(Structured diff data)
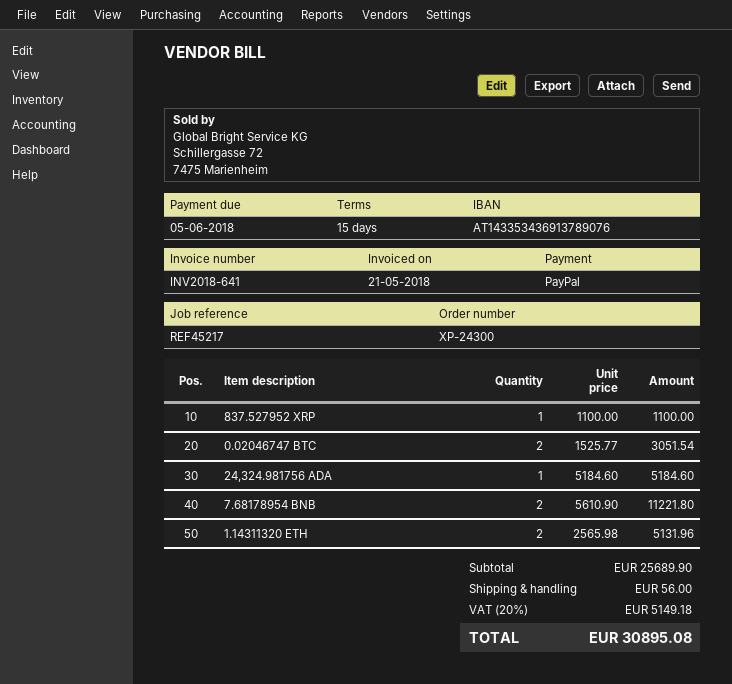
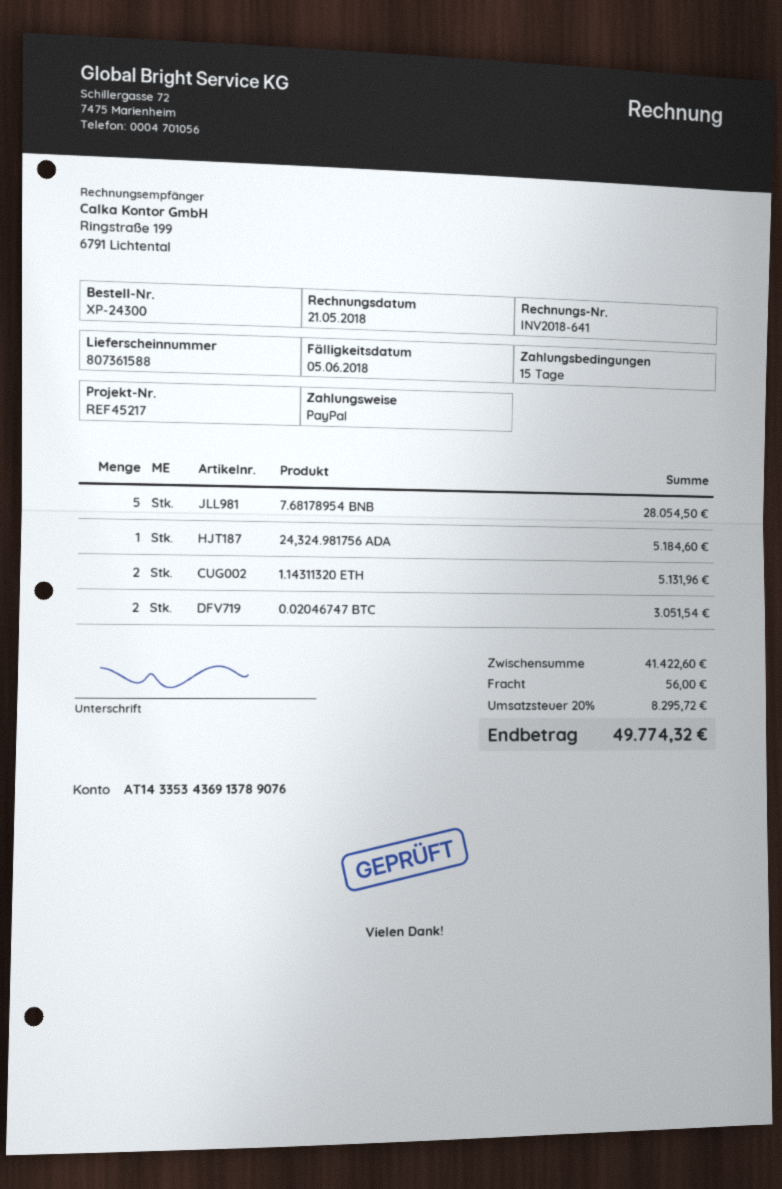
837.527952 XRP: 1 for 1100.00 -> none
7.68178954 BNB: 2 for 11221.80 -> 5 for 28054.50
subtotal: 25689.90 -> 41422.60
tax: 20% = 5149.18 -> 20% = 8295.72
total: 30895.08 -> 49774.32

WHAT YOU NEED TO DO:
Go through the records and repeat each one exactly, skipping anything that is a picture.

WRITTEN ANSWER:
837.527952 XRP: 1 for 1100.00 -> none
7.68178954 BNB: 2 for 11221.80 -> 5 for 28054.50
subtotal: 25689.90 -> 41422.60
tax: 20% = 5149.18 -> 20% = 8295.72
total: 30895.08 -> 49774.32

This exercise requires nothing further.